Can you agree the Vance's lies about Haitians were disgusting, undignified, and unChristian, and should never be said in public or religious discourse?
No, because I don't know if they were lies or not. Vance may be wrong but how do you know he "lies"? NPR? For instance:

Originally Posted by Michael_Thoma
Many of the Haitians Vance said were eating pets were legal immigrants. https://www.npr.org/2024/09/15/nx-s1-5113140/vance-false-claims-haitian-migrants-pets
But do a close-reading of the NPR article. For starters, I challenge you to find your words "legal" and "immigrants" in the article.

Quote
During a Sunday interview on CNN, the Ohio senator and Republican vice presidential nominee said his evidence for this claim was "the first-hand accounts of my constituents." He then went on to defend the dissemination of this false story.
Vance says he has "the first-hand accounts of my constituents" while NPR, actually at this point just the word of the writer Luke Garrett that Vance "went on to defend the dissemination of this false story." So Vance is telling "lies about Haitians [that] were disgusting, undignified, and unChristian" while Luke Garrett has given us the evidence that it's a "false story." Well no, he just proclaimed it false. That's not journalism. Vance has also said elsewhere "It's possible, of course, that all of these rumors will turn out to be false." So I'd say that the claim is looking false -- Vance and Trump were wrong -- but you know Vance "lies"?

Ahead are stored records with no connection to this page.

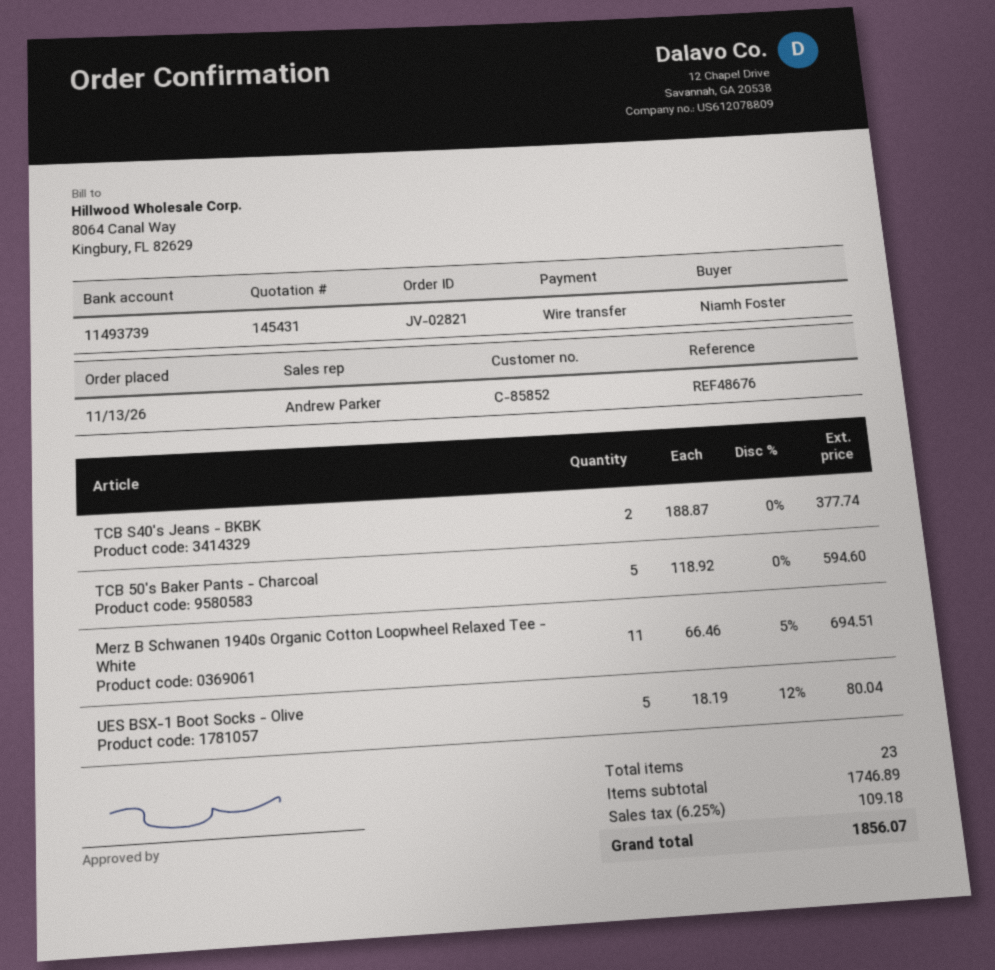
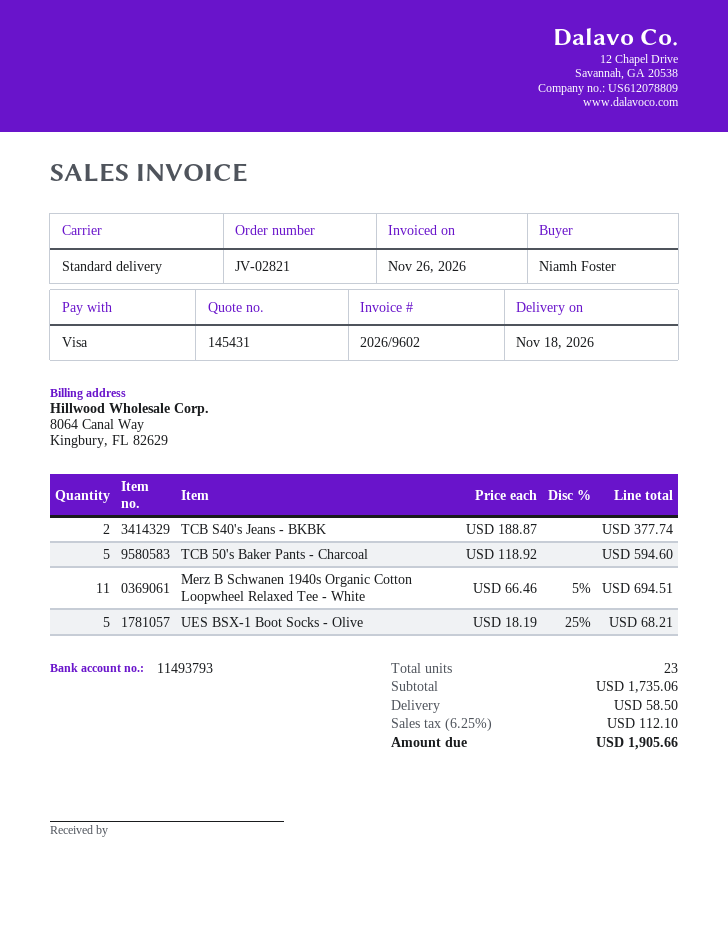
payment method: bank transfer -> Visa
bank account: 11493739 -> 11493793
UES BSX-1 Boot Socks - Olive: 5 x 18.19 - 12% = 80.04 -> 5 x 18.19 - 25% = 68.21
subtotal: 1746.89 -> 1735.06
shipping: none -> 58.50
tax: 6.25% = 109.18 -> 6.25% = 112.10
total: 1856.07 -> 1905.66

Originally Posted by Michael_Thoma
Originally Posted by ajk
What about those who enter without visa (or even passport) -- undocumented?
Document them...

Originally Posted by Michael_Thoma
Anyone intentionally overstaying their visa and having no practical ties to the US (family, finances, work, education) has to go immediately.
Seems like it's better then to come in undocumented.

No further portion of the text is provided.